INFORMATION PROVIDED below:
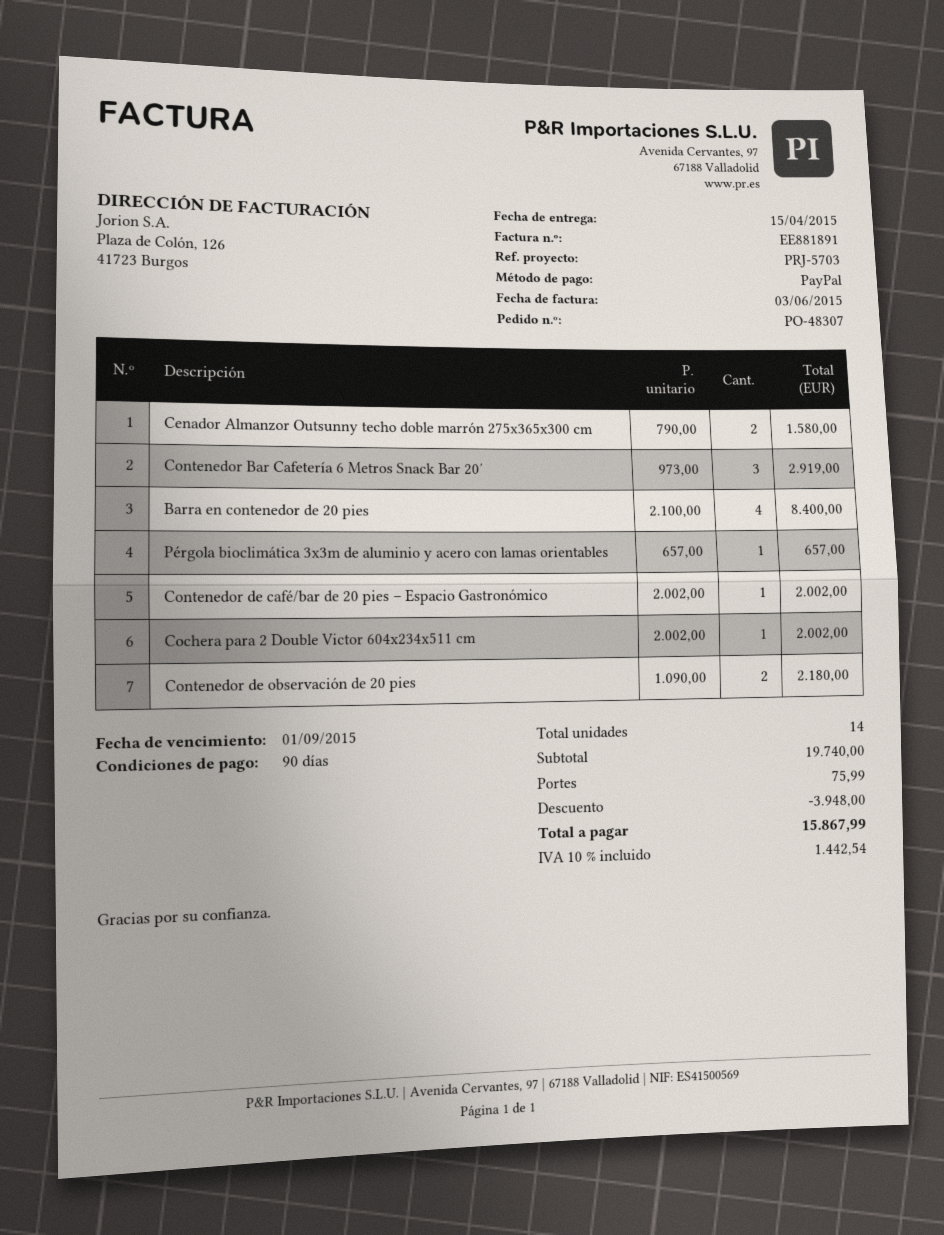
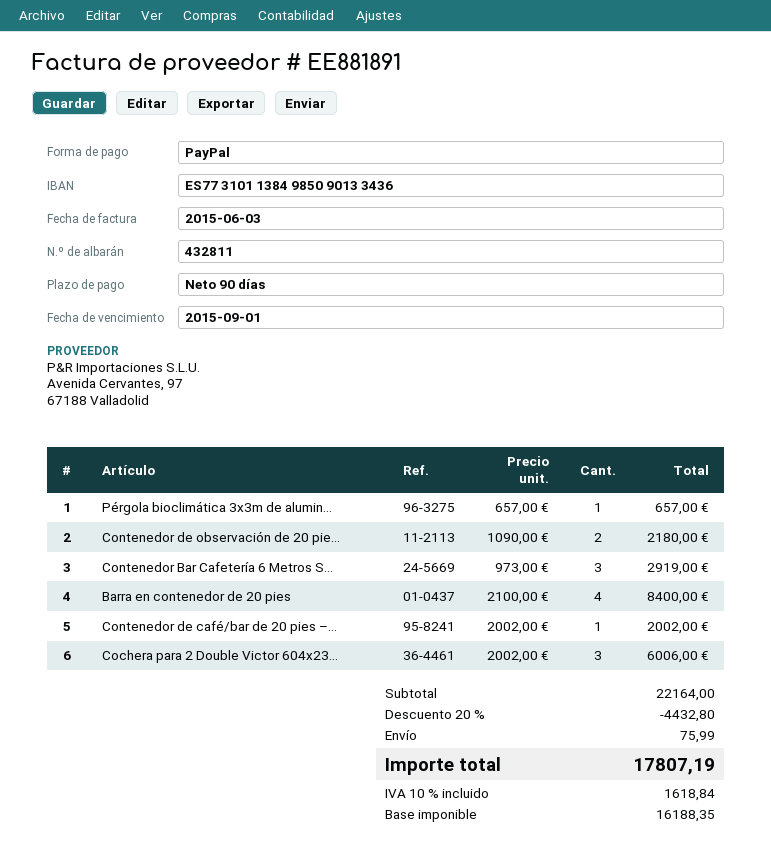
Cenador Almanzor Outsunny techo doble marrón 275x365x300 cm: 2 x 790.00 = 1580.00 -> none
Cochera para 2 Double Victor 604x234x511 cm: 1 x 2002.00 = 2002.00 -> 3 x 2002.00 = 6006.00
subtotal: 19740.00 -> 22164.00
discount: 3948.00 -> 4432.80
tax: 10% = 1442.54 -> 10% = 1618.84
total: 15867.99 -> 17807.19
End of INFORMATION PROVIDED.
INFORMATION PROVIDED below:
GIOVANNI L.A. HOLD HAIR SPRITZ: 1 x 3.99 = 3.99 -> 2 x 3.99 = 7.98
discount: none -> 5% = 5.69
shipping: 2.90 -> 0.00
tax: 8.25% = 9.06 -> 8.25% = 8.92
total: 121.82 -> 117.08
End of INFORMATION PROVIDED.
**YOUR OBJECTIVE**
Copy out, word for word, the part of the entries above that begins at the line with "Cenador Almanzor Outsunny" and ends at the line with "total: 15867.99 -> 17807.19", including both.

**RESULT FOR THIS EXERCISE**
Cenador Almanzor Outsunny techo doble marrón 275x365x300 cm: 2 x 790.00 = 1580.00 -> none
Cochera para 2 Double Victor 604x234x511 cm: 1 x 2002.00 = 2002.00 -> 3 x 2002.00 = 6006.00
subtotal: 19740.00 -> 22164.00
discount: 3948.00 -> 4432.80
tax: 10% = 1442.54 -> 10% = 1618.84
total: 15867.99 -> 17807.19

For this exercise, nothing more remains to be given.